◆ **Required work**: Reproduce exactly, from the data that follows, the line with "SEASPICE: none -> 2 x 69.00 = 138.00", the line with "total: 1720.39 -> 1896.78", and every line that lies between them.

Records from a data collection:
.....

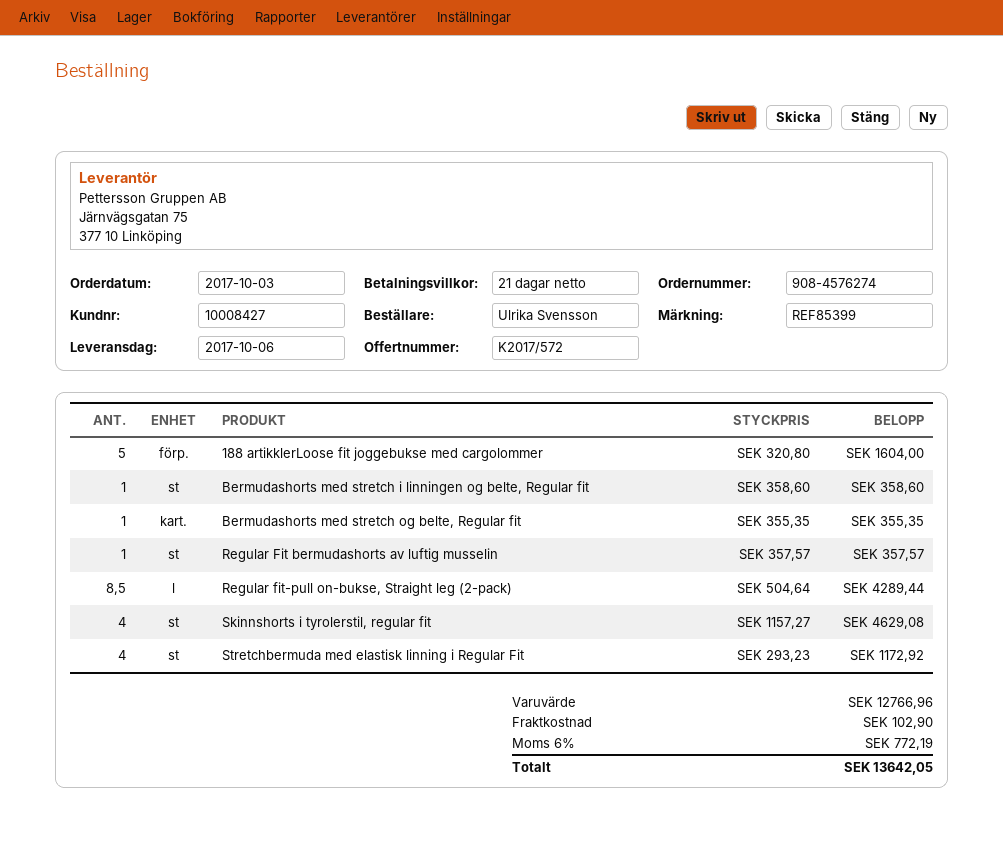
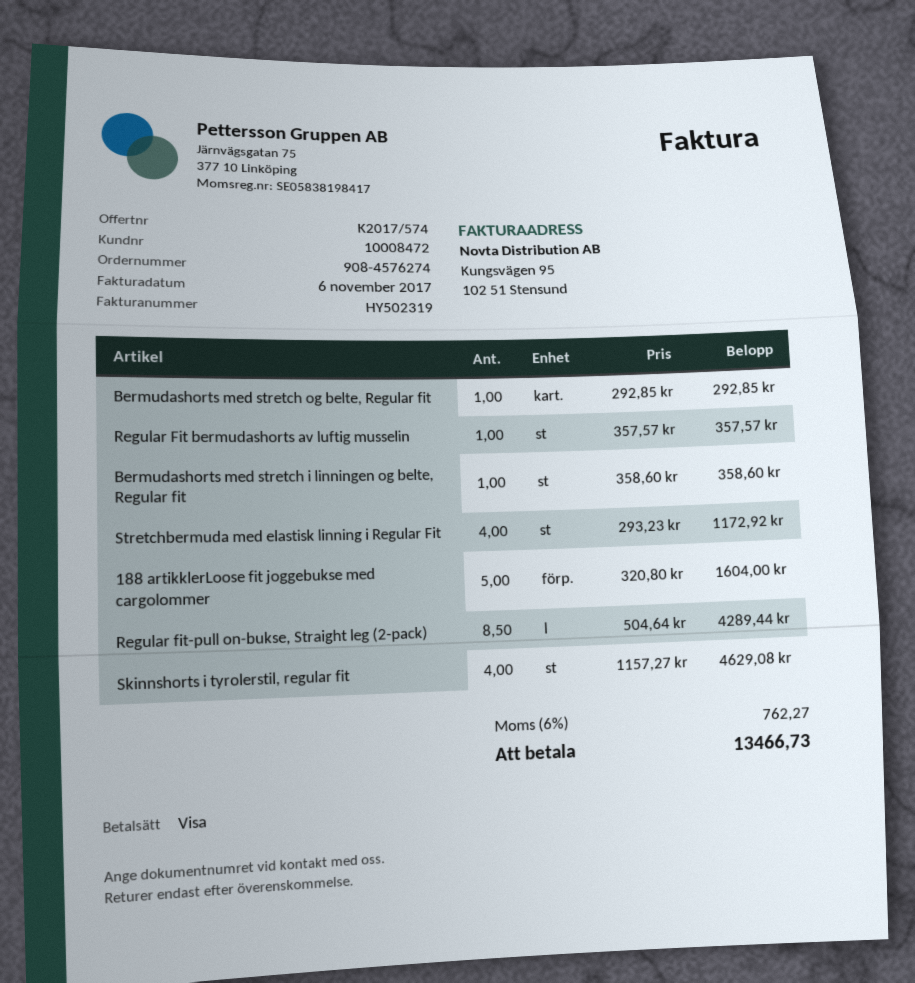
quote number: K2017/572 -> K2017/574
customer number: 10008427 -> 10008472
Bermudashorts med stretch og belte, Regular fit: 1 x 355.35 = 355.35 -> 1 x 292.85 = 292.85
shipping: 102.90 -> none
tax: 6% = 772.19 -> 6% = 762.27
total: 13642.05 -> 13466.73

.....

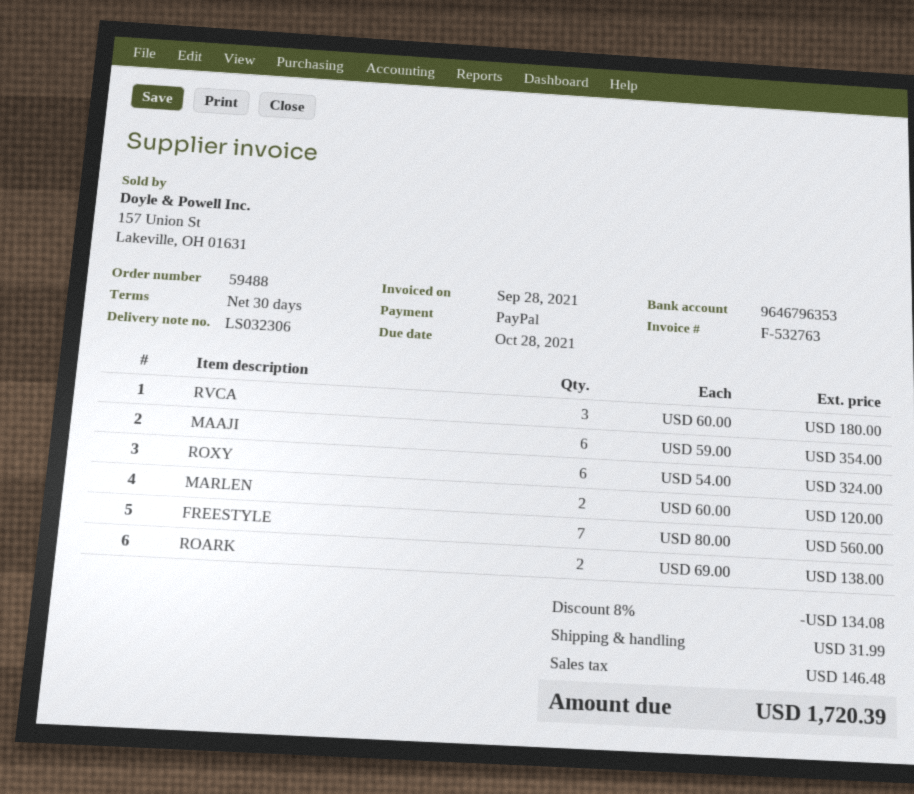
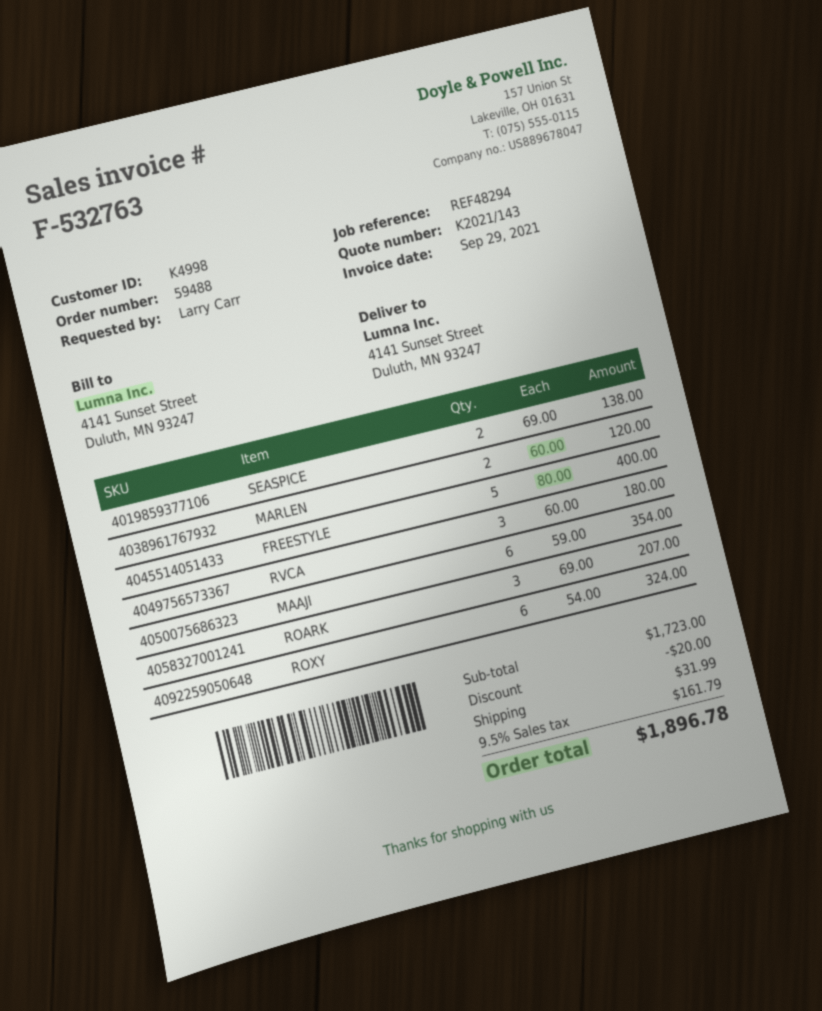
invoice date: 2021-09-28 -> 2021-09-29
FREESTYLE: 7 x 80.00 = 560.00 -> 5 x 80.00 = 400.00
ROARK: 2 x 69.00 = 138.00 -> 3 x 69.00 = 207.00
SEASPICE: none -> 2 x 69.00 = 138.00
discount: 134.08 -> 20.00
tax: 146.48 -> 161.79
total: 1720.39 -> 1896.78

.....

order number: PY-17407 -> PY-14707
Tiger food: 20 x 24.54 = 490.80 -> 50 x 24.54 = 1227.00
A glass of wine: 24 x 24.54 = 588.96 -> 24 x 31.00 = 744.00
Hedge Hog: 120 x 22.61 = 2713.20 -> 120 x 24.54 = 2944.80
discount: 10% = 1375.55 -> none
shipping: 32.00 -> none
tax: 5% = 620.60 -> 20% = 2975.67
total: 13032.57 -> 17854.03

.....

◆ **Answer to this problem**:
SEASPICE: none -> 2 x 69.00 = 138.00
discount: 134.08 -> 20.00
tax: 146.48 -> 161.79
total: 1720.39 -> 1896.78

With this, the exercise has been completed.